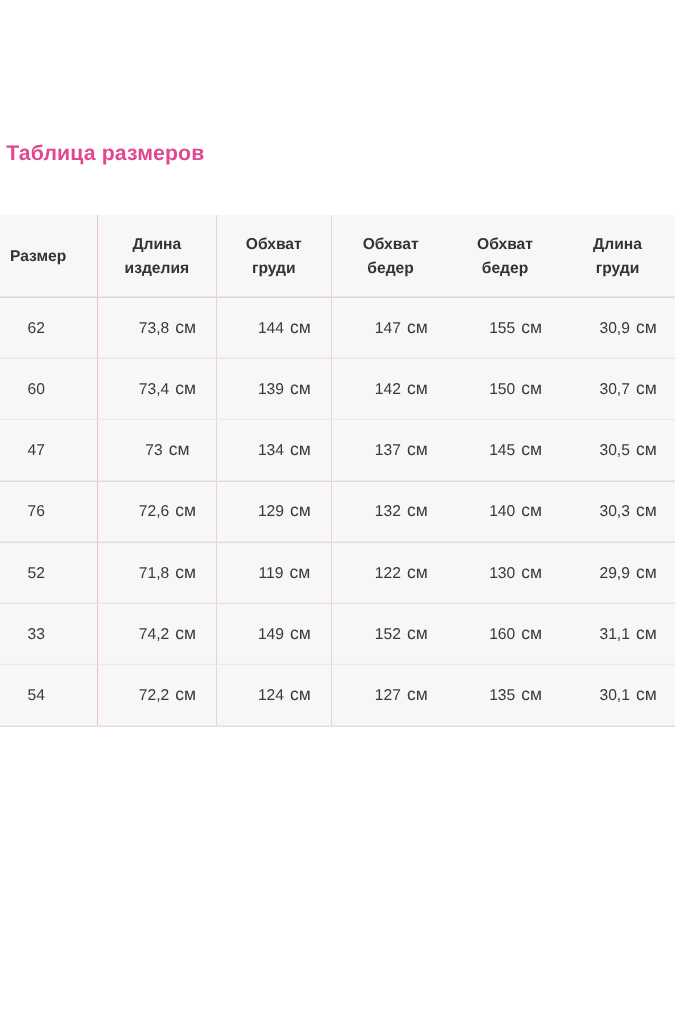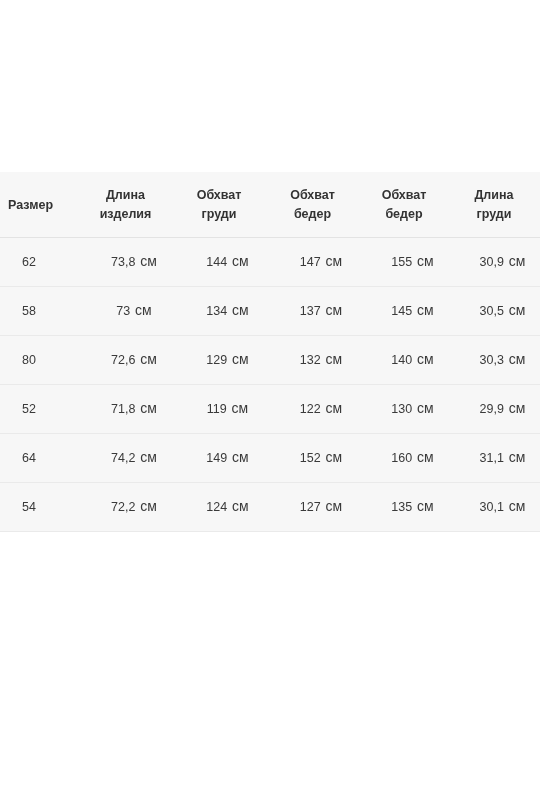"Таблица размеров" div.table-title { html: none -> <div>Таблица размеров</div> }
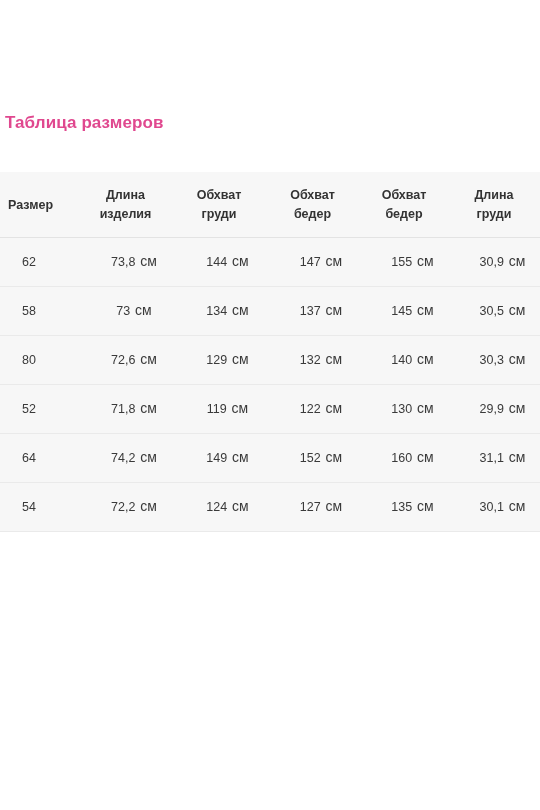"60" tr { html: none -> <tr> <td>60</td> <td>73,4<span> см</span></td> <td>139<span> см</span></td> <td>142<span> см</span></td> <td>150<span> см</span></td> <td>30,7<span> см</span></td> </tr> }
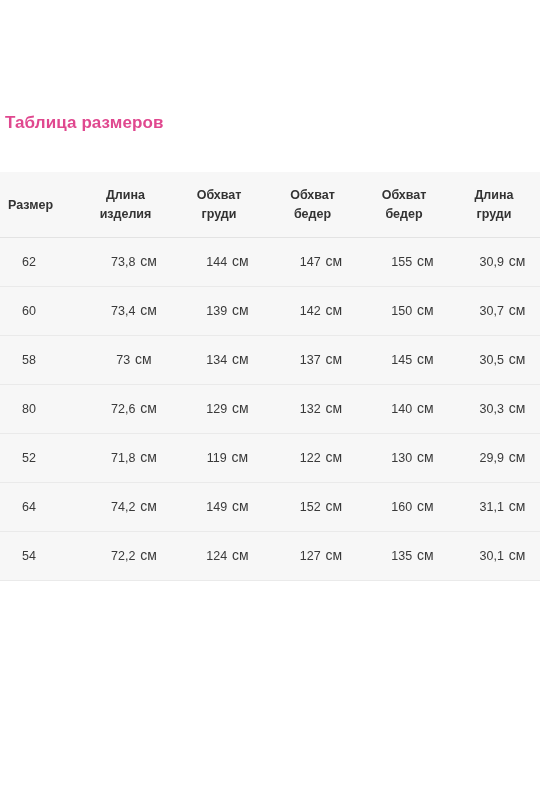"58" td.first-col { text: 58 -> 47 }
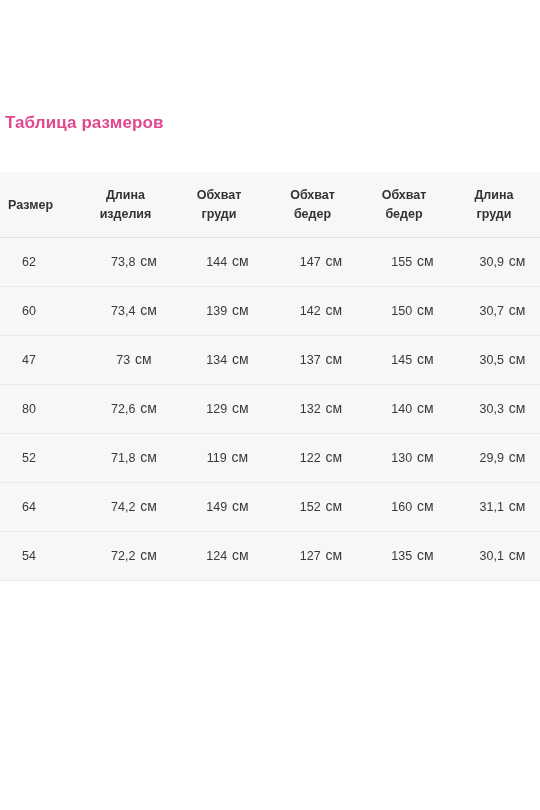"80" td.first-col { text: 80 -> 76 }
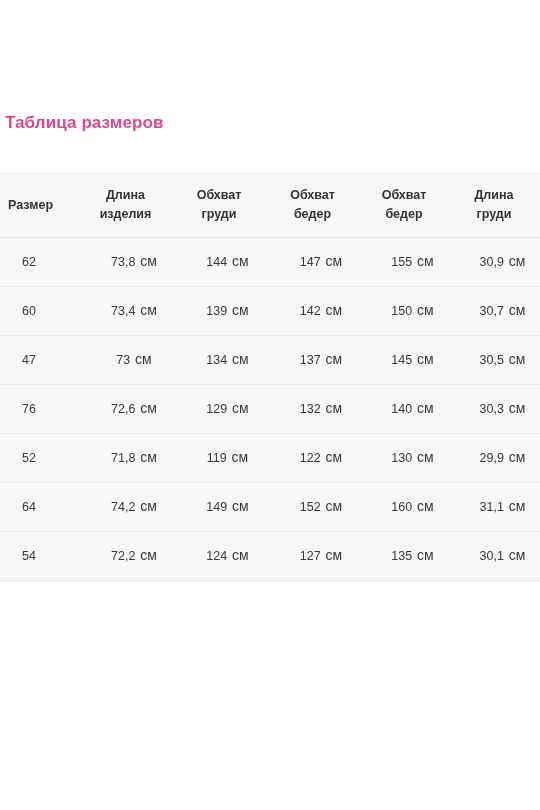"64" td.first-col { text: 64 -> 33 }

____

* [HOW TO COMPLETE THIS TASK]: Retype the records verbatim, excluding each image they hold.

* [RESPONSE TO THE TASK]:
"Таблица размеров" div.table-title { html: none -> <div>Таблица размеров</div> }
"60" tr { html: none -> <tr> <td>60</td> <td>73,4<span> см</span></td> <td>139<span> см</span></td> <td>142<span> см</span></td> <td>150<span> см</span></td> <td>30,7<span> см</span></td> </tr> }
"58" td.first-col { text: 58 -> 47 }
"80" td.first-col { text: 80 -> 76 }
"64" td.first-col { text: 64 -> 33 }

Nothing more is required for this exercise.